Return every record below exactly as given, images excluded.

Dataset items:

Content starts

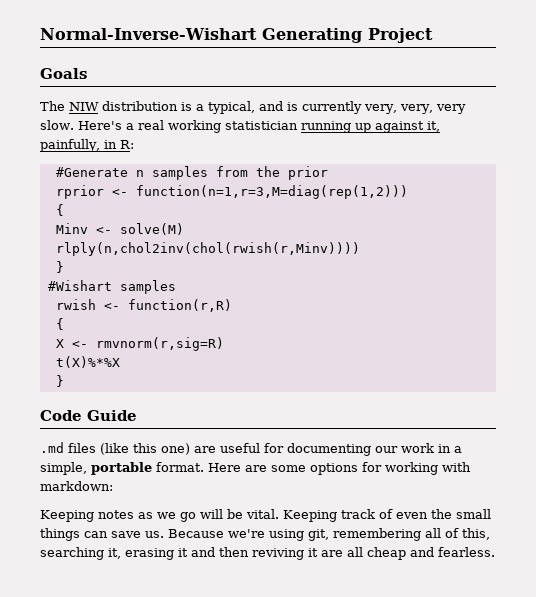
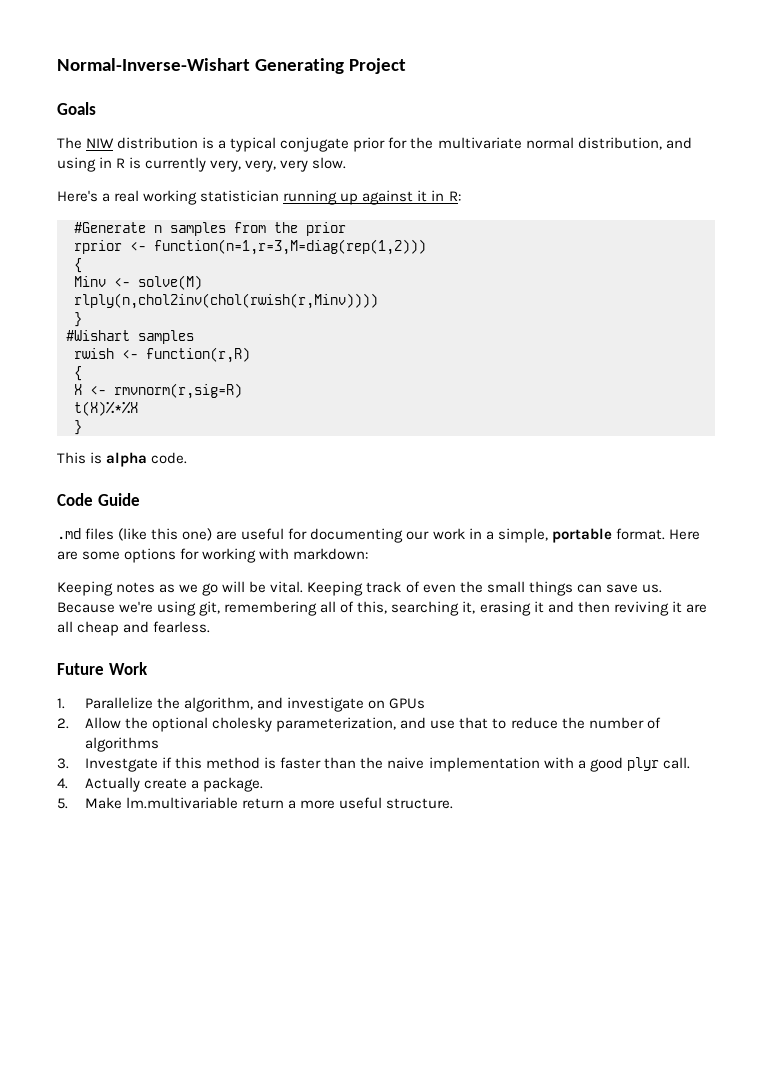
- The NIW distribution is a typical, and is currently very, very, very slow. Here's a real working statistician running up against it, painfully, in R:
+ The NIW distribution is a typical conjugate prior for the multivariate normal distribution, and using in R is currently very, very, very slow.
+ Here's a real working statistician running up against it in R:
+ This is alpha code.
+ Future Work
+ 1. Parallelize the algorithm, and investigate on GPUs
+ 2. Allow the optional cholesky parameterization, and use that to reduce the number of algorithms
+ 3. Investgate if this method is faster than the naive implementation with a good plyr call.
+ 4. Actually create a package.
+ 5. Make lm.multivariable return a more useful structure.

Content ends

→ Answer section
- The NIW distribution is a typical, and is currently very, very, very slow. Here's a real working statistician running up against it, painfully, in R:
+ The NIW distribution is a typical conjugate prior for the multivariate normal distribution, and using in R is currently very, very, very slow.
+ Here's a real working statistician running up against it in R:
+ This is alpha code.
+ Future Work
+ 1. Parallelize the algorithm, and investigate on GPUs
+ 2. Allow the optional cholesky parameterization, and use that to reduce the number of algorithms
+ 3. Investgate if this method is faster than the naive implementation with a good plyr call.
+ 4. Actually create a package.
+ 5. Make lm.multivariable return a more useful structure.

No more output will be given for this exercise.